Entry updated 19 May 2021. Tagged: Theme.

Less important and numerous than the extremely popular Airship Boys tales and series in the first half of the twentieth century, the smallish subgenre of boys' stories devoted to Radio Boys remains of some interest in the development of sf. As usual in almost all the series ultimately derived from Dime Novels and – very frequently – written and published to emulate the success of the Tom Swift series from the Stratemeyer Syndicate, the Radio Boys books depended on storylines in which two or more young "chums" are introduced by mentors into a world in which the mentor's Inventions and/or the chums' own engineering ingenuity propels the plot. Tied far more closely to the actual state of Radio technology than Airship Boys tales were to the state of aviation science, Radio Boys tales did nevertheless tend to introduce technologies fractionally ahead of reality.

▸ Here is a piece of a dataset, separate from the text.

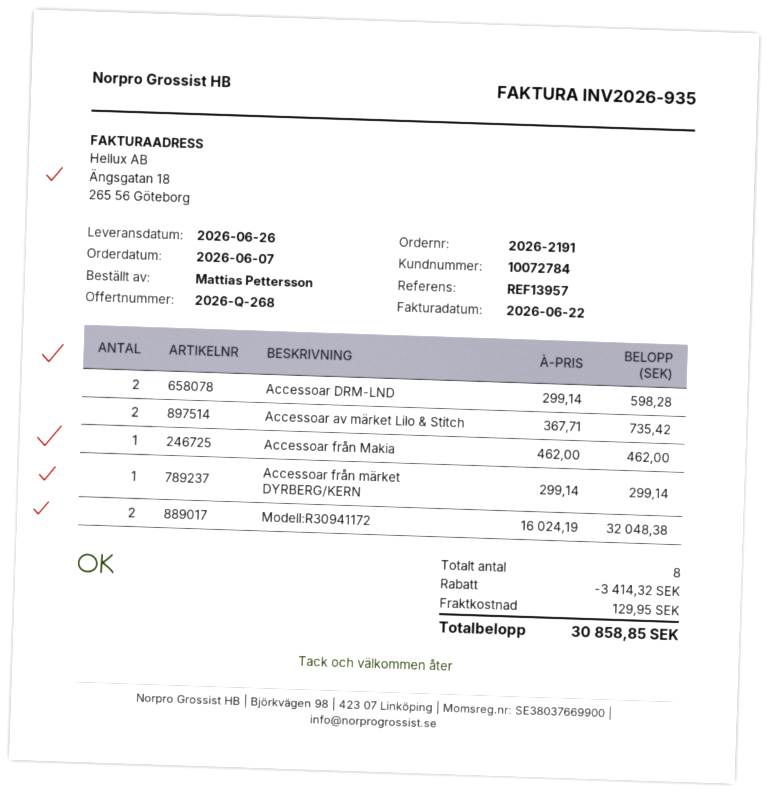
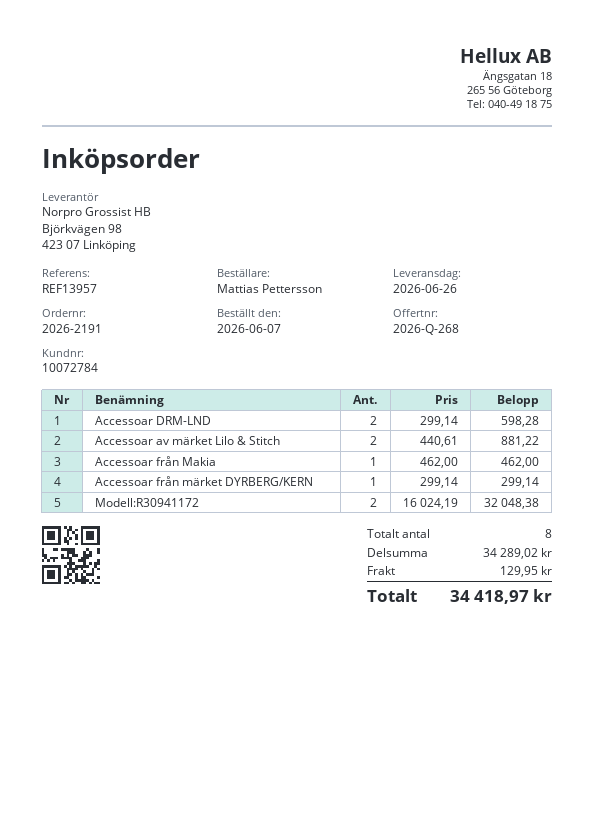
Accessoar av märket Lilo & Stitch: 2 x 367.71 = 735.42 -> 2 x 440.61 = 881.22
discount: 3414.32 -> none
total: 30858.85 -> 34418.97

The first two examples – Tom Swift and His Wireless Message (1911) by Howard R Garis writing as Victor Appleton and The Boys of the Wireless (1912) by Weldon James Cobb writing as Frank V Webster – generated no immediate successors beyond the inferior Ocean Wireless Boys sequence by John Henry Goldfrap writing as Capt Wilbur Lawton, Six tales beginning with The Ocean Wireless Boys on the Atlantic (1914). In 1922, however, as broadcast radio began in the United States, a small spate of Radio Boys series appeared from various publishers. The best of these was the Radio Boys sequence by John William Duffield writing as Allen Chapman, beginning with The Radio Boys' First Wireless; or, Winning the Ferberton Prize (1922) (see author entry for full list), who was working for the Stratemeyer Syndicate; others included the Radio Boys sequence by Gerald Breckenridge, beginning with The Radio Boys on the Mexican Border (1922) (see author entry for full list); a Radio Boys series for the Chicago firm M A Donohue by various authors, including Duffield under his own name; the Radio Detectives series by A Hyatt Verrill, beginning with The Radio Detectives (1922) (see author entry for full list); and the Radio-Phone Boys series by Roy J Snell, beginning with Curlie Carson Listens In (1922) (see author entry for full list).

By 1930, with radios in every home, all the Radio Boys series were dead or dying. [JC]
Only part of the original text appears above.